# Can Nursing Mouse See Siblings?



## Cheshire Gleam (Aug 15, 2016)

My doe's babies are sixteen days old today and I was curious if Blizzard could see her littermates for short periods of time while I handle her kits? She's been missing them and wants to play, from what I can tell anyway. Would this stress her out? If so, I wouldn't do it but could I at least bring her out for some free roam? I don't want her to get too bored in her nursing cage and it seems she might be. Thanks.


----------



## Lilly (Nov 21, 2015)

I think you're putting thoughts into her head that she likely doesn't have but either way I wouldn't risk putting her with other mice hormonal nursing does can be a bit unpredictable.

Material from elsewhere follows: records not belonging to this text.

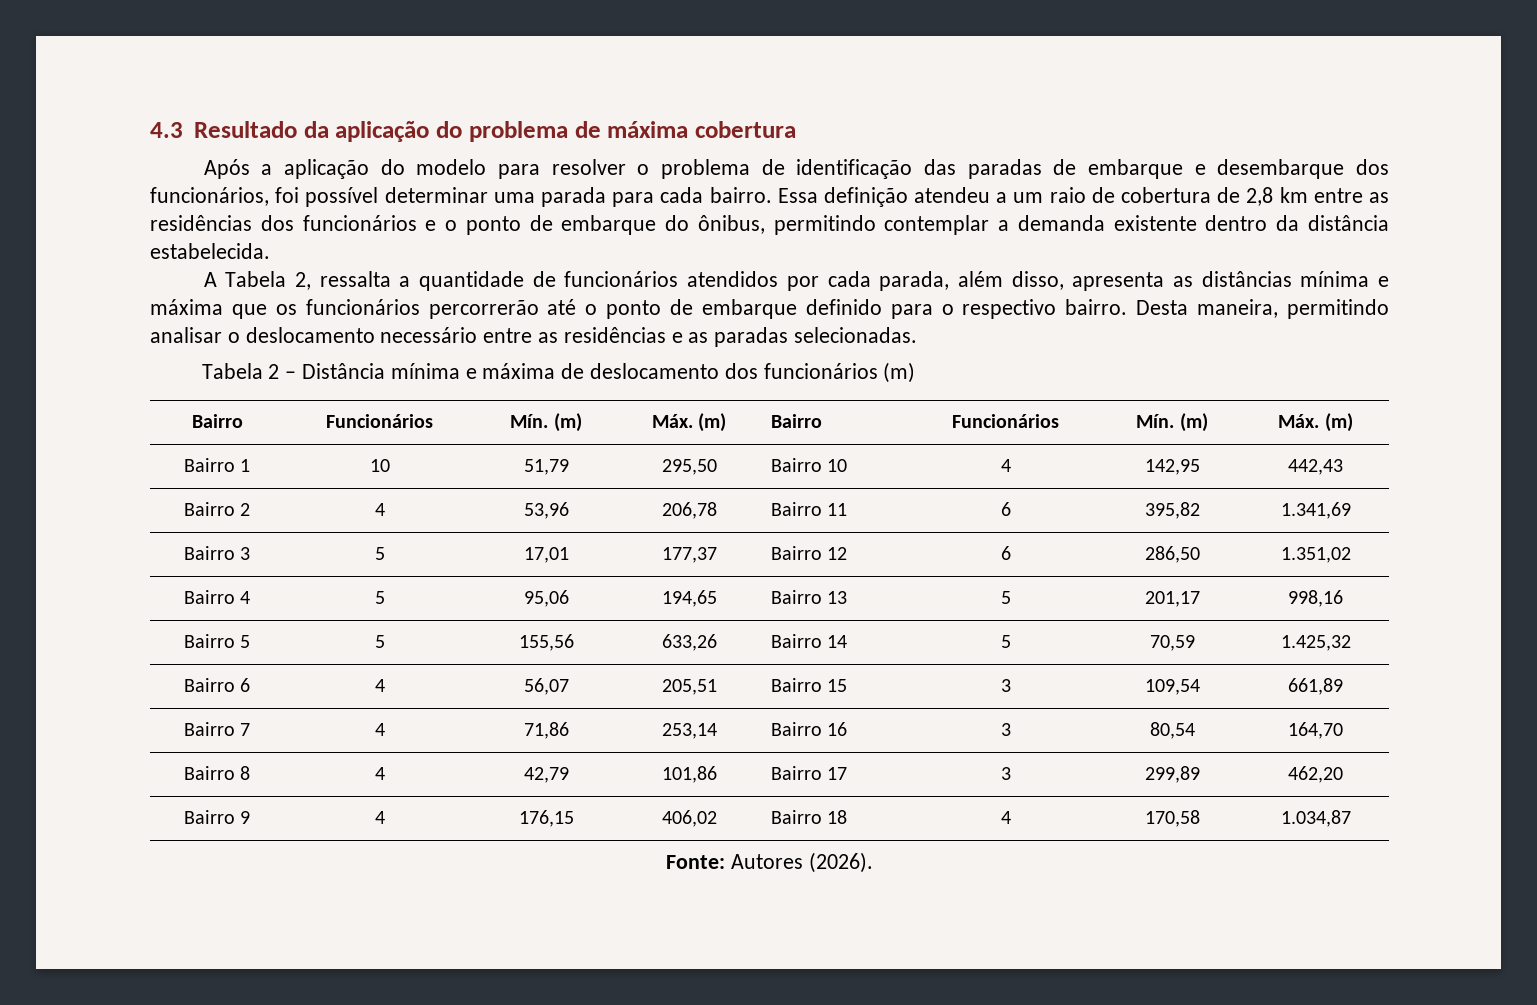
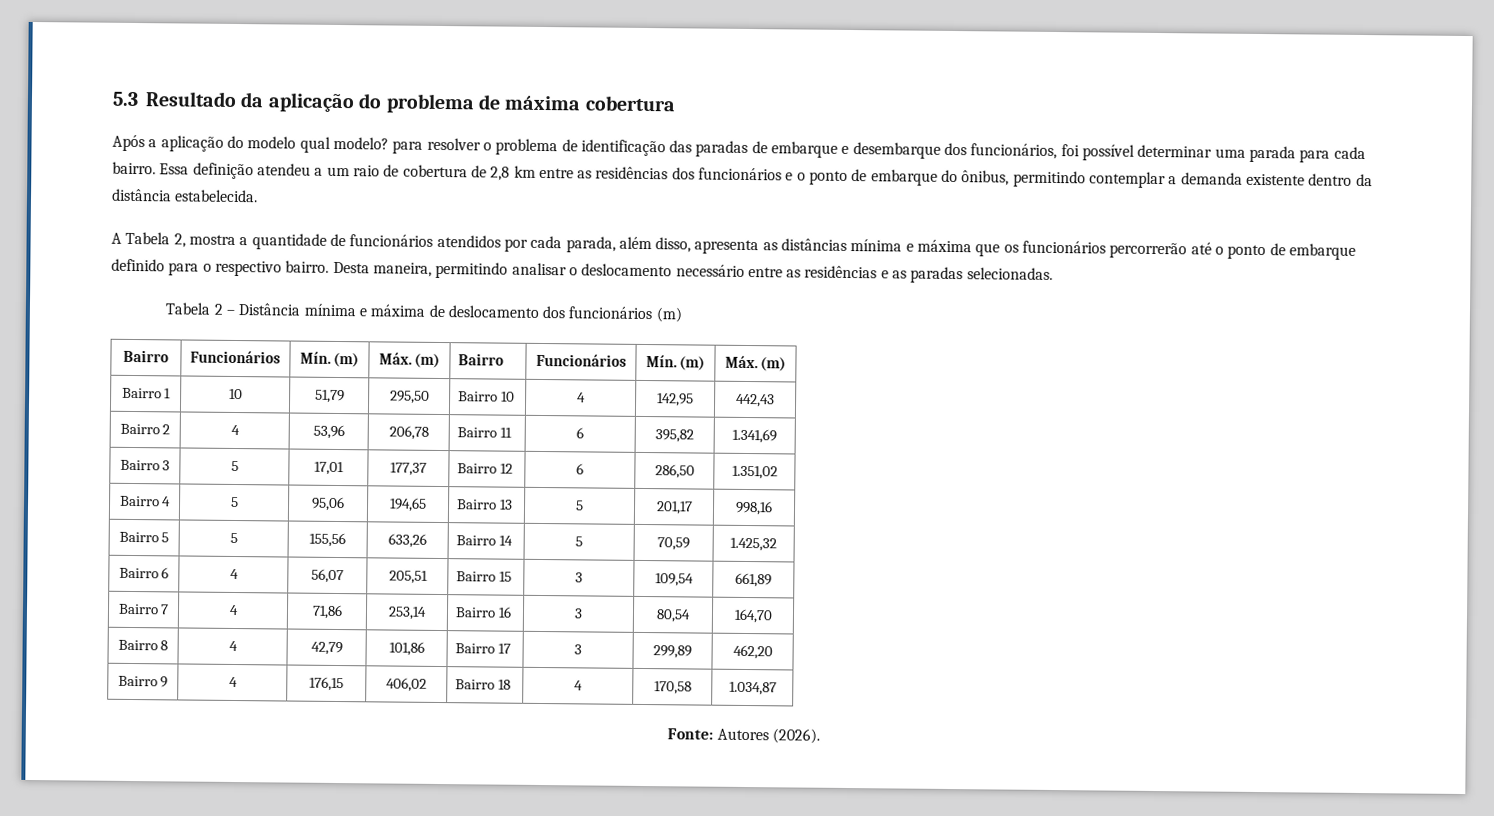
- 4.3 Resultado da aplicação do problema de máxima cobertura
+ 5.3 Resultado da aplicação do problema de máxima cobertura
- Após a aplicação do modelo para resolver o problema de identificação das paradas de embarque e desembarque dos funcionários, foi possível determinar uma parada para cada bairro.
+ Após a aplicação do modelo qual modelo? para resolver o problema de identificação das paradas de embarque e desembarque dos funcionários, foi possível determinar uma parada para cada bairro.
- A Tabela 2, ressalta a quantidade de funcionários atendidos por cada parada, além disso, apresenta as distâncias mínima e máxima que os funcionários percorrerão até o ponto de embarque definido para o respectivo bairro.
+ A Tabela 2, mostra a quantidade de funcionários atendidos por cada parada, além disso, apresenta as distâncias mínima e máxima que os funcionários percorrerão até o ponto de embarque definido para o respectivo bairro.

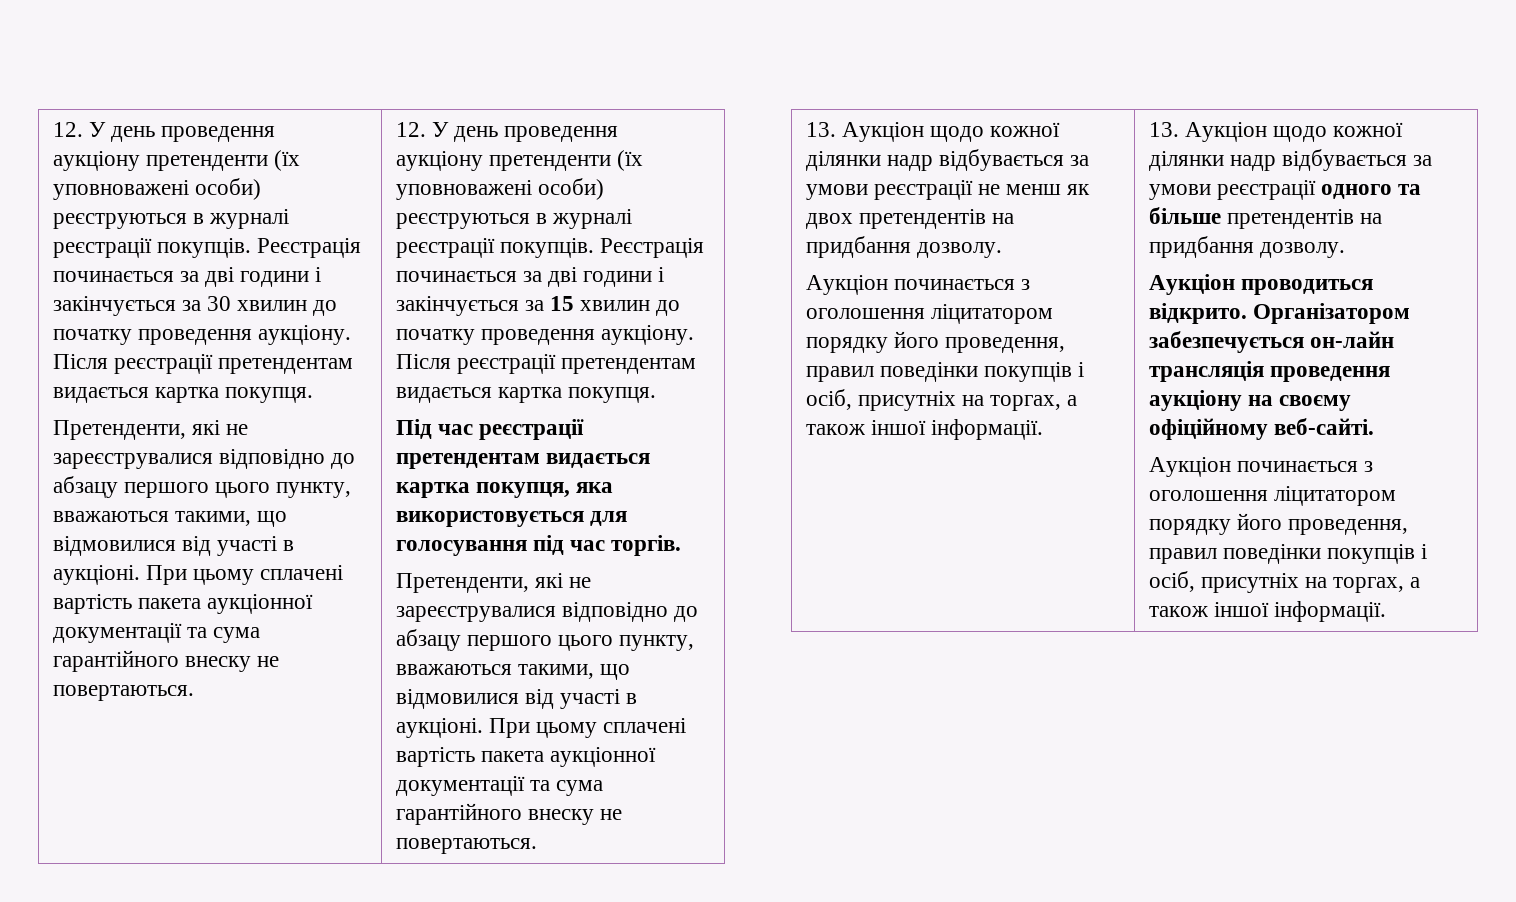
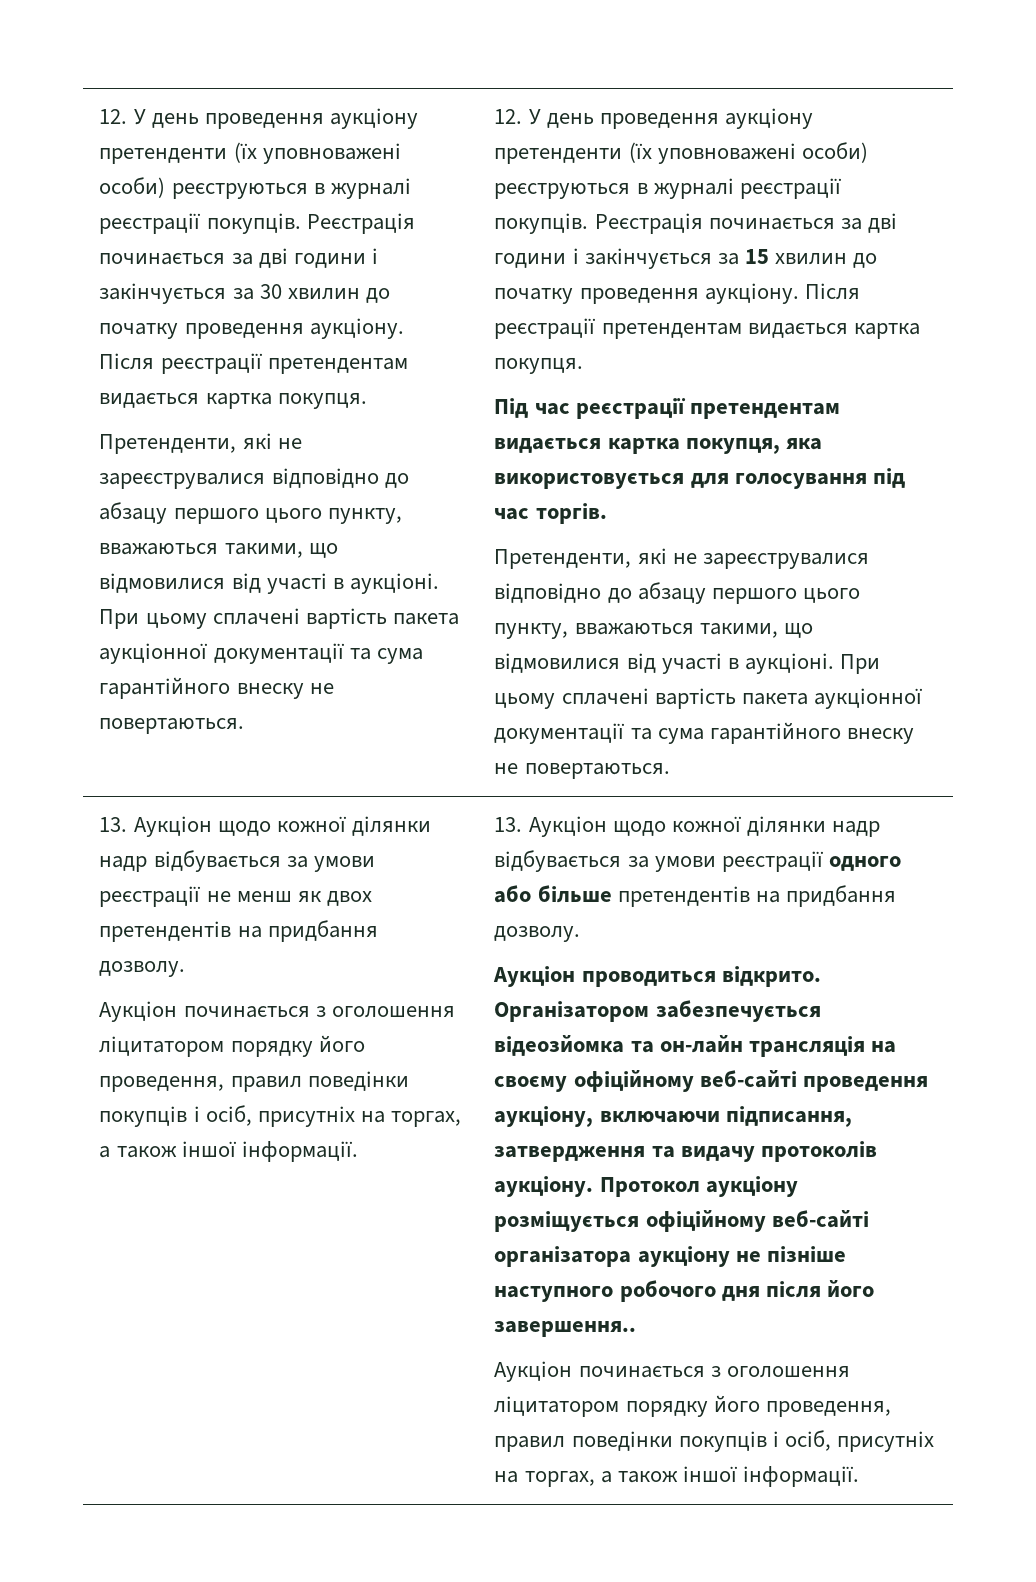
- 13. Аукціон щодо кожної ділянки надр відбувається за умови реєстрації одного та більше претендентів на придбання дозволу.
+ 13. Аукціон щодо кожної ділянки надр відбувається за умови реєстрації одного або більше претендентів на придбання дозволу.
- Організатором забезпечується он-лайн трансляція проведення аукціону на своєму офіційному веб-сайті.
+ Організатором забезпечується відеозйомка та он-лайн трансляція на своєму офіційному веб-сайті проведення аукціону, включаючи підписання, затвердження та видачу протоколів аукціону. Протокол аукціону розміщується офіційному веб-сайті організатора аукціону не пізніше наступного робочого дня після його завершення..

You can let her out for some time if you want to, I don't see it would do any good particularly but as long as she doesn't run off and get lost it doesn't really do any harm either.


----------



## Cheshire Gleam (Aug 15, 2016)

Haha, okay. I just worry a lot, I don't mean to over-humanize them.  Thanks though.


----------



## micy400 (Feb 23, 2017)

Its okay to worry about your mouse, means that you actually care.


----------



## Cheshire Gleam (Aug 15, 2016)

Yeah, they're my babies.  She's back with her sisters now and doing well.


----------